**EXERCISE INSTRUCTIONS:** Unless it is a picture, every line from the start of the entries through the line with "perform actual cleanup." must be retyped exactly.

[Collection entries]
"""
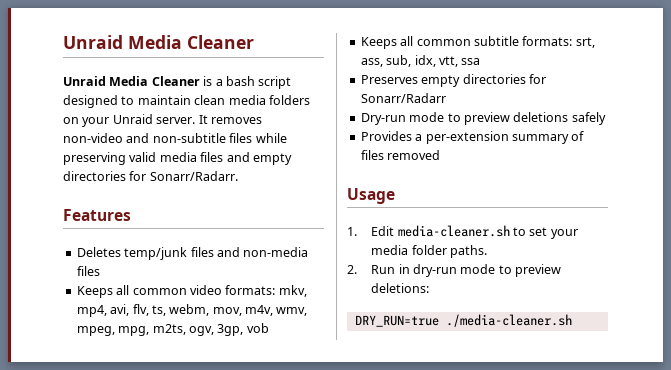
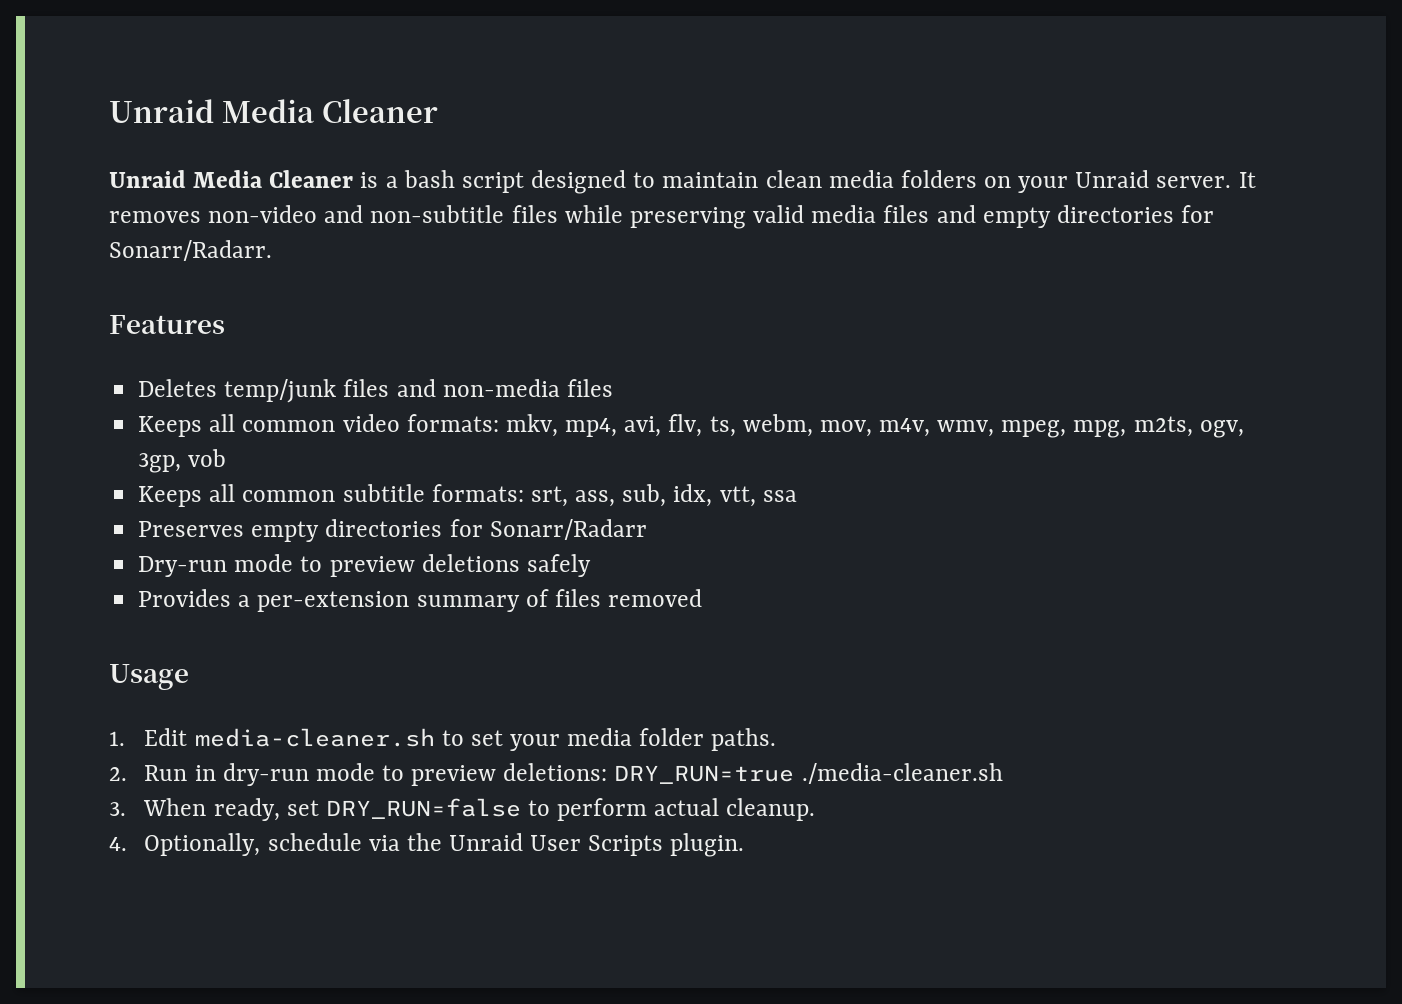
- 2. Run in dry-run mode to preview deletions:
- DRY_RUN=true ./media-cleaner.sh
+ 2. Run in dry-run mode to preview deletions: DRY_RUN=true ./media-cleaner.sh
+ 3. When ready, set DRY_RUN=false to perform actual cleanup.
+ 4. Optionally, schedule via the Unraid User Scripts plugin.

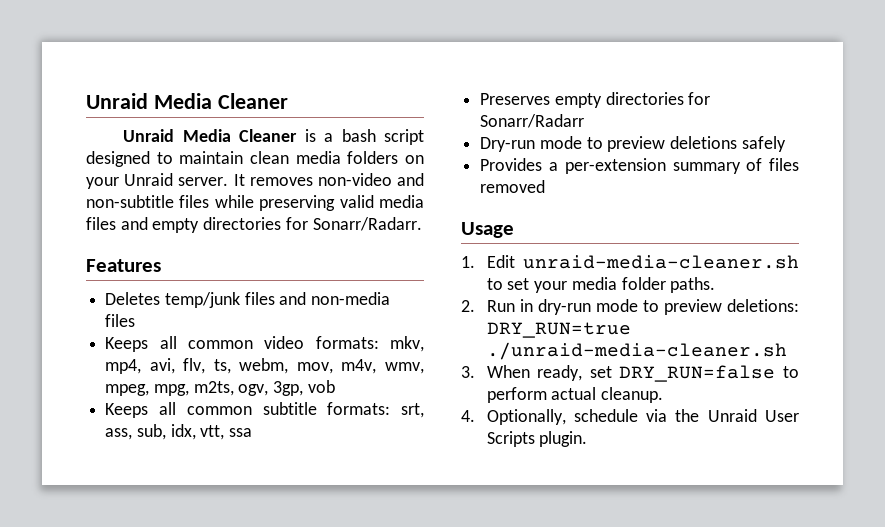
- 1. Edit media-cleaner.sh to set your media folder paths.
+ 1. Edit unraid-media-cleaner.sh to set your media folder paths.
- 2. Run in dry-run mode to preview deletions: DRY_RUN=true ./media-cleaner.sh
+ 2. Run in dry-run mode to preview deletions: DRY_RUN=true ./unraid-media-cleaner.sh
"""
**EXERCISE OUTPUT:**
- 2. Run in dry-run mode to preview deletions:
- DRY_RUN=true ./media-cleaner.sh
+ 2. Run in dry-run mode to preview deletions: DRY_RUN=true ./media-cleaner.sh
+ 3. When ready, set DRY_RUN=false to perform actual cleanup.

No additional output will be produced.